Bluebird Hits $3m Mark With Gene Therapy After FDA Approval

Within one firm, the title of most costly treatment in the world has changed hands within a month.

Bluebird Bio has received an FDA fast clearance for Skysona, also known as eli-cel, for the uncommon neurological condition cerebral adrenoleukodystrophy (CALD), the firm announced on the 16th of September. This clearance follows FDA approval for the gene therapy Zynteglo. Skysona is the most expensive therapy in the world, costing $3 million per treatment, more than Zynteglo’s $2.8 million.

Bluebird won’t provide an outcomes-based payment for Skysona, unlike Zynteglo, a treatment for beta thalassemia, because the uncommonness and depth of CALD make such a plan exceedingly difficult to execute for both Bluebird and payers, Bluebird CEO Andrew Obenshain said during a conference call with investors on September 19th.

According to Obenshain, the price represents the clinical benefit that Skysona delivers as a critically needed therapy option to reduce the progress of neurologic impairment in children affected by chronic, irrevocable, and fatal uncommon diseases. After Zynteglo, Skysona is the second gene therapy offered by Bluebird in the US. The biotech previously had to discontinue both its treatments in Europe and fold its commercial operations there after failing to negotiate reimbursement deals with regional authorities.

Gene treatments are incredibly expensive since they have the ability to treat fatal diseases with a single dose. Prior to Zynteglo and Skysona, Novartis’ spinal muscular atrophy regenerative medicine Zolgensma, with a $2.1 million list price, held the distinction of being the most expensive medication in the world.

Neurologic deterioration, which can result in total loss of voluntary movement, is a hallmark of CALD. Without therapy, approximately half of patients, mostly boys, pass away within five years after the onset of symptoms. Boys aged 4 to 17 who have early, active CALD may be treated with Skysona.

ALD affects roughly 1 in 21,000 newborn boys in the U.S., and 4 in 10 are anticipated to develop the cerebral type, according to Bluebird. This equates to a total of around 40 instances each year in the United States. On the basis of the results of two minor clinical trials, the FDA granted expedited approval. When it comes to preventing the appearance of functional deficits or mortality after two years, the medicine was proven to be more effective than natural history data.
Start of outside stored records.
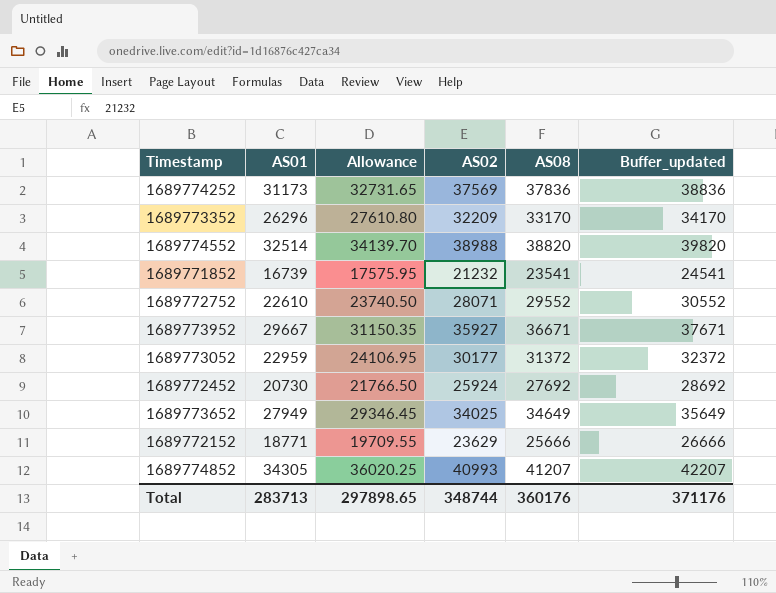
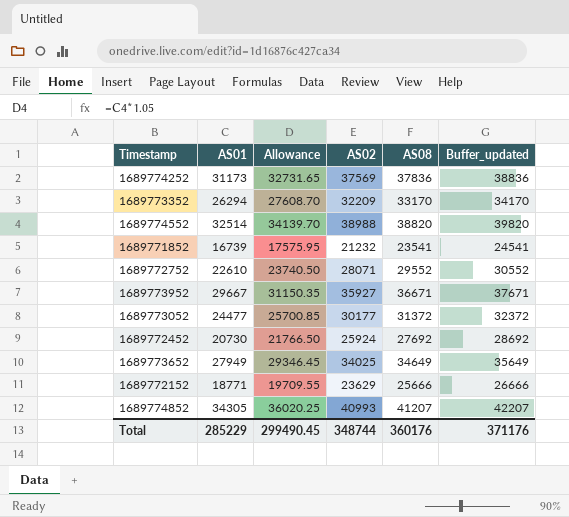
1689773352 | AS01: 26296 -> 26294
1689773352 | Allowance: 27610.80 -> 27608.70
1689773052 | AS01: 22959 -> 24477
1689773052 | Allowance: 24106.95 -> 25700.85
Total | AS01: 283713 -> 285229
Total | Allowance: 297898.65 -> 299490.45

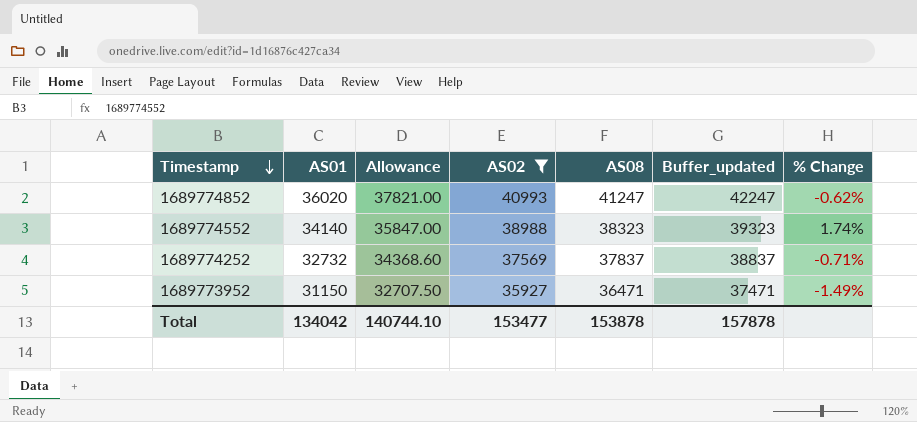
filter: none -> AS02 >= 35927
row order: none -> Timestamp descending
column % Change | formula: none -> ([AS02] - [AS08]) / [AS08]
1689774852 | AS01: 34305 -> 36020
1689774852 | Allowance: 36020.25 -> 37821.00
1689774852 | AS08: 41207 -> 41247
1689774852 | Buffer_updated: 42207 -> 42247
1689774552 | AS01: 32514 -> 34140
1689774552 | Allowance: 34139.70 -> 35847.00
1689774552 | AS08: 38820 -> 38323
1689774552 | Buffer_updated: 39820 -> 39323
1689774252 | AS01: 31173 -> 32732
1689774252 | Allowance: 32731.65 -> 34368.60
1689774252 | AS08: 37836 -> 37837
1689774252 | Buffer_updated: 38836 -> 38837
1689773952 | AS01: 29667 -> 31150
1689773952 | Allowance: 31150.35 -> 32707.50
1689773952 | AS08: 36671 -> 36471
1689773952 | Buffer_updated: 37671 -> 37471
Total | AS01: 285229 -> 134042
Total | Allowance: 299490.45 -> 140744.10
Total | AS02: 348744 -> 153477
Total | AS08: 360176 -> 153878
Total | Buffer_updated: 371176 -> 157878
Bluebird Chief Medical Officer Rich Colvin, M.D., Ph.D., stated on the call that the company has rolled over the 67 patients who received the gene therapy in the 2 clinical trials into a lengthier follow-up trial to continue tracking safety and efficacy data through 15 years in order to confirm Skysona’s effectiveness for a prospective full approval. There will also be additional data from patients who received commercial treatment.

The FDA also removed a clinical hold that it had previously imposed in August 2021 just before approving the product. The hold was put in place after a patient who received Skysona acquired myelodysplastic syndrome (MDS), a form of blood cancer. MDS, which is thought to be brought on by the Lenti-D viral vector that Bluebird utilises to implant a viable ABCD1 gene into the human genome, was detected in three patients in total in Skysona’s clinical programme. A boxed caution for hematologic malignancy is included with Skysona.

Obenshain stated that they are sure that as families and physicians make these difficult and very emotional treatment decisions, the hazards of Skysona will be carefully evaluated against the hazards of other treatment modalities and the CALD itself.

By the end of 2022, Bluebird intends to make Skysona available for purchase at selected treatment facilities; initially, only Boston Children’s Hospital and Children’s Hospital of Philadelphia will offer it.

Along with the prior partial clinical hold on Skysona, the FDA continues to place clinical restrictions on Lovo-cel, a medication used to treat sickle cell disease and manufactured by Zynteglo. Following one instance of persistent, non-transfusion-dependent anaemia, the agency implemented the interim ban in late 2021. According to Obenshain, Bluebird is still in discussion with the FDA, and the business has no idea when the ban might be lifted.

Bluebird now has its focus on two main review vouchers, which it intends to sell for about $100 million each in order to maintain operations. The many clinical holds and the European commercial disaster prompted Bluebird to restructure, which it did in April.

Jason Cole, Chief Strategy and Financial Officer, stated on the call that Bluebird anticipates its annual cash burn to drop to $240 million to $245 million in 2023 as a result of the makeover. According to Cole, the business believes it has adequate resources to timely file the lovo-cell biologics application in the first quarter of 2023 and to successfully market Zynteglo as well as Skysona.